Ap conjugated goat anti rabbit igg or goat anti mouse igg secondary antibody

Cell lysates were boiled in 1× Laemmli sample buffer for 5 min, and then electrophoresed on 4–20% Tris-Glycine eXtended (TGX) precast protein gels (Biorad). Proteins were transferred to 0.2 μm polyvinylidene difluoride (PVDF) membranes by using a Trans-Blot Turbo Transfer System (Biorad). The membranes were blocked for 30 min in 5% non-fat milk, and then incubated for 2 hours at room temperature or overnight at 4 °C with a primary antibody.
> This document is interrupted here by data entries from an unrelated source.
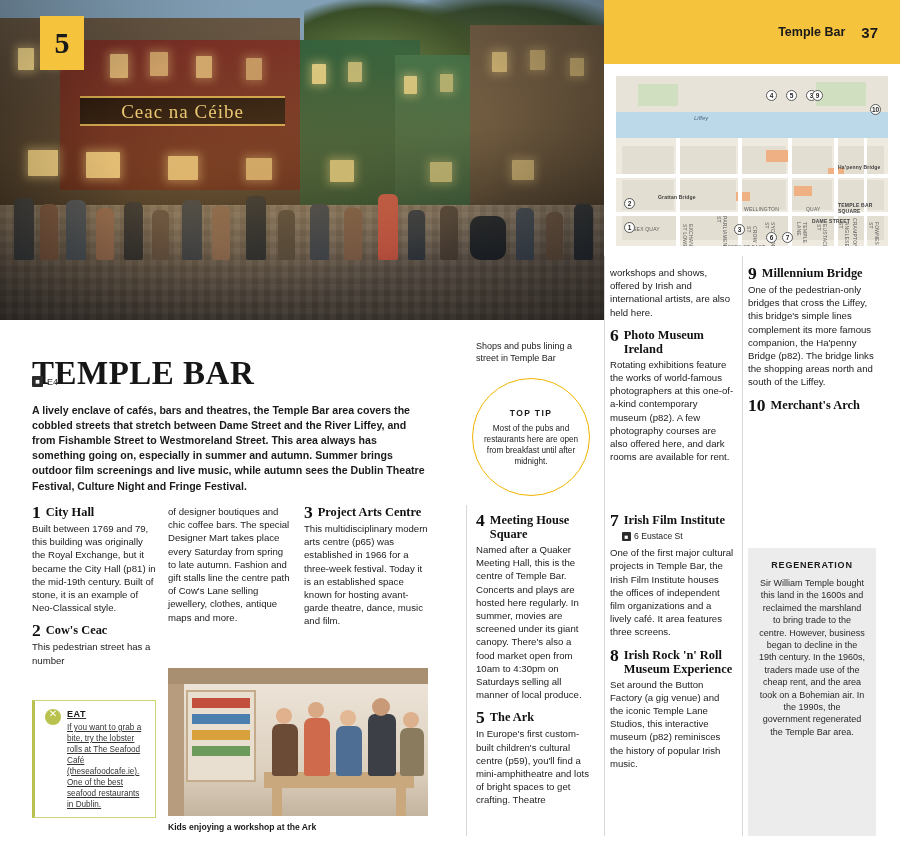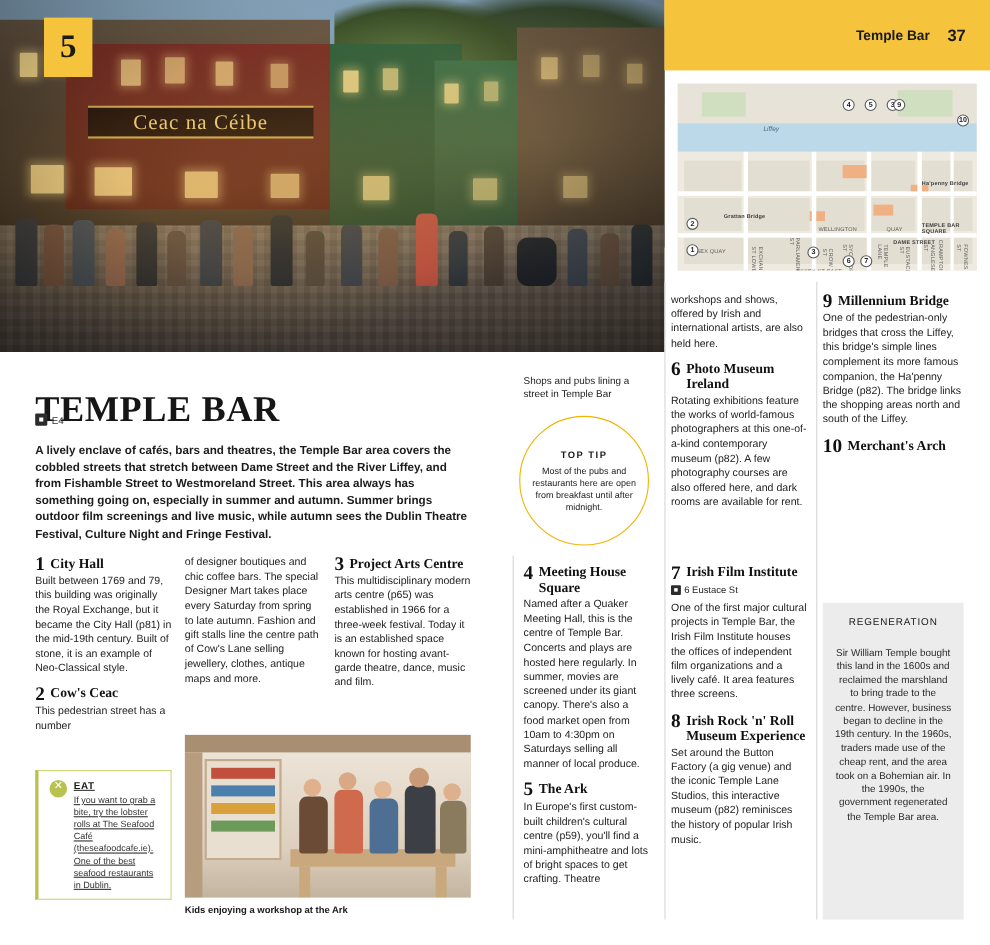--- a/index.html
+++ b/index.html
@@ -173,7 +173,7 @@
     font-weight:bold; font-size:17.5px; line-height:15px; color:#111;
   }
 
-  .addr { font-size:8.6px; display:flex; align-items:center; gap:3px; margin:0 0 3px 0; }
+  .addr { font-size:8.6px; display:flex; align-items:center; gap:3px; margin:0 0 3px 12px; }
   .addr .gr-box { width:9px; height:9px; font-size:6.5px; line-height:9px; }
 
   

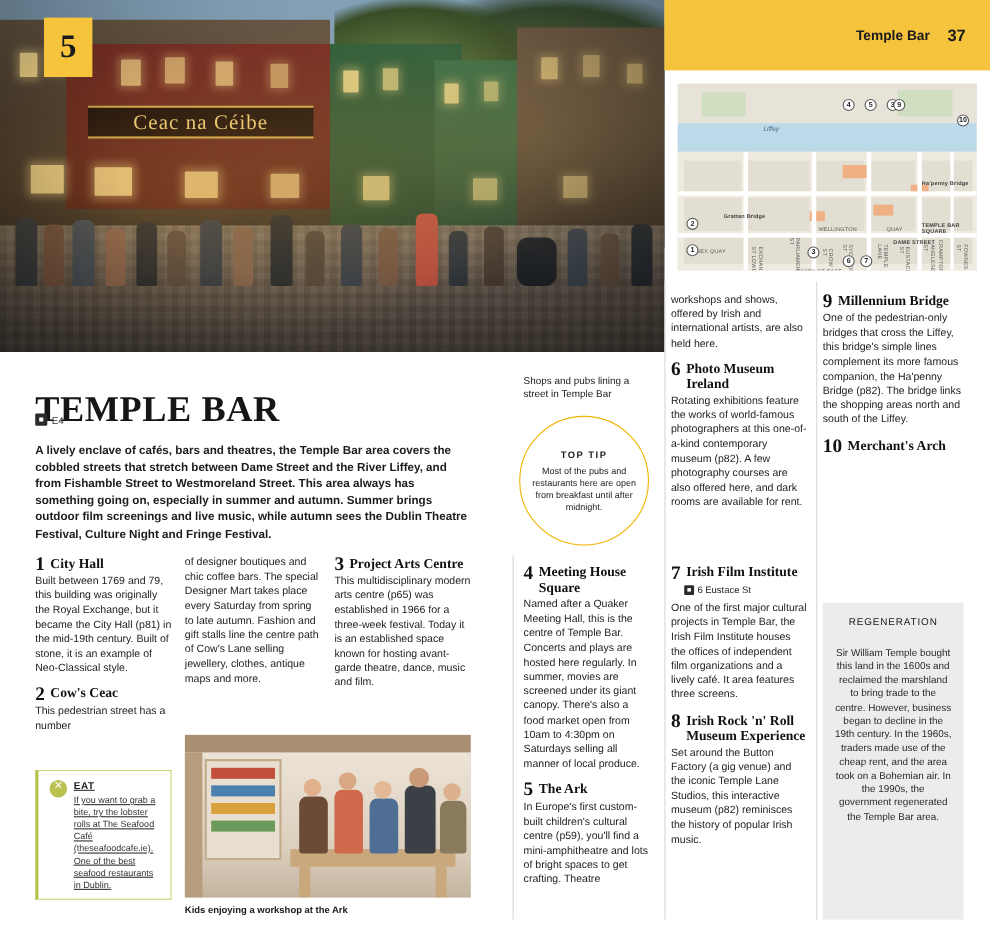--- a/index.html
+++ b/index.html
@@ -237,7 +237,7 @@
     position:absolute; left:748px; top:548px; width:128px; height:288px;
     background:#ececec; padding:12px 11px; text-align:center;
   }
-  .regen-title { font-size:9px; font-weight:normal; letter-spacing:.8px; margin-bottom:17px; color:#1a1a1a;}
+  .regen-title { font-size:9px; font-weight:bold; letter-spacing:.8px; margin-bottom:7px; color:#1a1a1a;}
   .regen-body  { font-size:9px; line-height:12.4px; color:#2a2a2a; }
 
   .divider {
After 3 times of 5-min wash with TBST, the membranes were immunoblotted with alkaline phosphatase (AP) conjugated goat-anti-rabbit IgG or goat-anti-mouse IgG secondary antibody (Promega) for 1 hour at room temperature. After 3 times of 5-min wash with TBST, blots were developed using 5-Bromo-4-chloro-3-indolyl phosphate (BCIP, ThermoFisher) and Nitro blue tetrazolium (NBT, ThermoFisher) as substrates. The blots were then imaged on a ChemiDoc Imaging System (Biorad) and the bands on blots were quantified by ImageJ (Open source Java program from NIH) or the immunoblotting quantification software Image Studio™ Lite (LI-COR Biosciences).